On Oct. 3, after nearly two days of testimony, a jury found Sax guilty of robbery, aggravated burglary and tampering with evidence. Jurors deliberated for slightly less than an hour.
The charges are for a violent, March 1 drug-related home invasion which sent the male victim to Fisher-Titus Medical Center to get staples in his head.
Conway said the facts show Sax intended to cause serious physical harm to the victim "as he entered the premises." The judge also said consecutive sentences were necessary to "protect the public from future crimes by the offender" and would reflect the seriousness of the crime.
The victim had requested $700 in restitution. Because the man didn't come to court to testify or for Sax's sentencing and didn't provide authorities with any documentation that substantiated the $700, Conway turned down the request.
Sax and the victim had dated the same 23-year-old New London woman, who went to her ex-boyfriend's Fitchville Township home to retrieve her laptop computer. Charges against her were dismissed later.
Former Norwalk resident Larry Thornsberry, 36, has been convicted of grabbing the victim in a choke-hold from behind while Sax repeatedly hit him with the metal end of an airsoft pistol to get money and heroin from him.
Sax's sister and Thornsberry's girlfriend, Treva M. Campbell, 30, also has pleaded guilty to driving the pair to the victim's home and also away from the crime scene -- at which time Sax threw the "pretend gun" out of the passenger window. A Huron County Sheriff's Office search team found the pistol in a creek under a Jennings Road bridge adjacent to the Fitchville Conservation Club seven days later.
"The defendant did stick a pretend gun in the face of a boy," Leffler told the court Thursday.
The 16-year-old boy testified Sax pointed the gun at him and told him to go back upstairs when he attempted to confront Sax. The boy said he planned to retrieve a baseball bat from a shelf behind Sax in order to help the victim.
Conway ruled Thursday the robbery and aggravated burglary charges are "allied." The state chose to pursue the more serious felony, the aggravated burglary, which was punishable by three to 11 years in prison.
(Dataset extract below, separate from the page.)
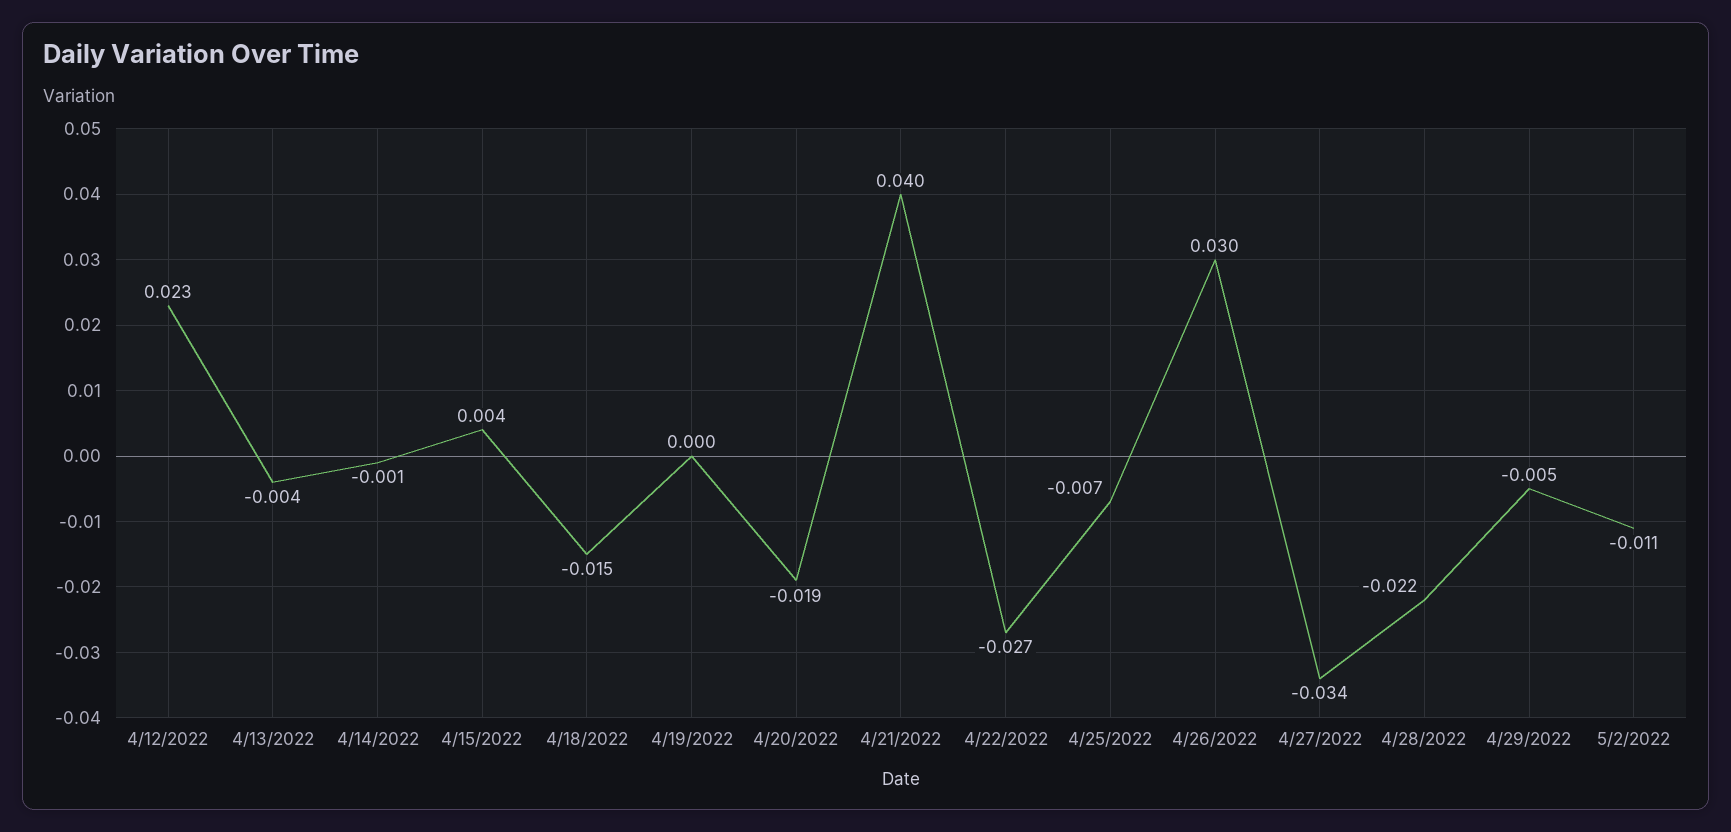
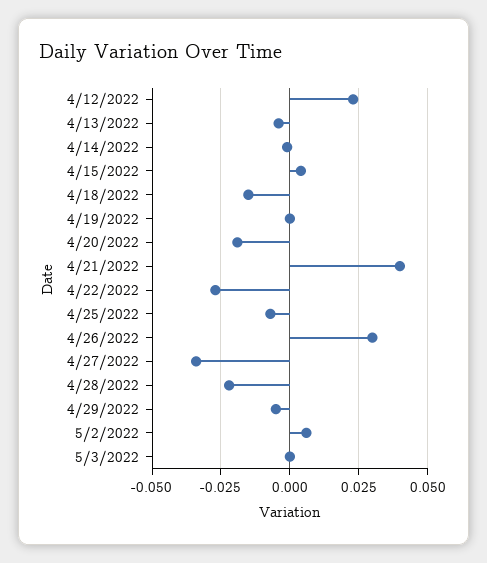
5/2/2022: -0.011 -> 0.005
5/3/2022: none -> 0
Sax faced a maximum of 14.
"I think the court should lock him away as long as they can. We'd like the court to come as close to (14 years) as possible," Leffler said. "(Sax's) record is replete with anger, fighting and carrying on."
Sax's previous charges and convictions include robbery, gross sexual imposition, a post-release control violation, felonious assault, domestic violence, resisting arrest and menacing by stalking.
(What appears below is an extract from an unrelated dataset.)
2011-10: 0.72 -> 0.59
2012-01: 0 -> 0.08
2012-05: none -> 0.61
"Several of these ended in prison sentences," Leffler said.
"It seems like if you have the opportunity to commit another offense, you take it and run with it," the prosecutor said about Sax.
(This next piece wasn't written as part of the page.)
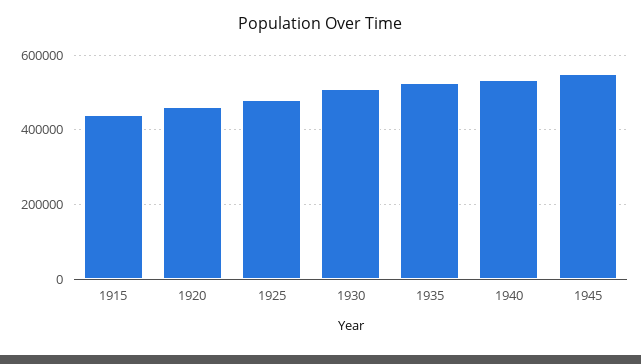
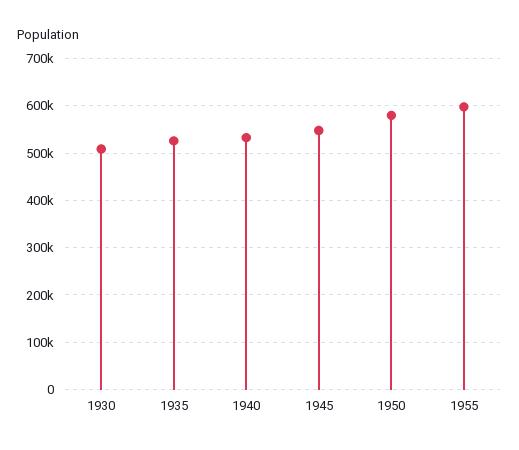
1915: 440000 -> none
1920: 460000 -> none
1925: 480000 -> none
1950: none -> 580000
1955: none -> 600000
Defense attorney Sarah Nation said very little at Thursday's hearing.
Sax declined to speak on his own behalf.
"No sir," was what Sax told Conway when he was asked if he wanted to say anything -- shortly before his aforementioned outbursts.
Sax can apply for early release after spending six years in prison. Once he's out, he will be on five years of mandatory parole.
Immediately after the hearing, a deputy escorted the defendant out of the courtroom.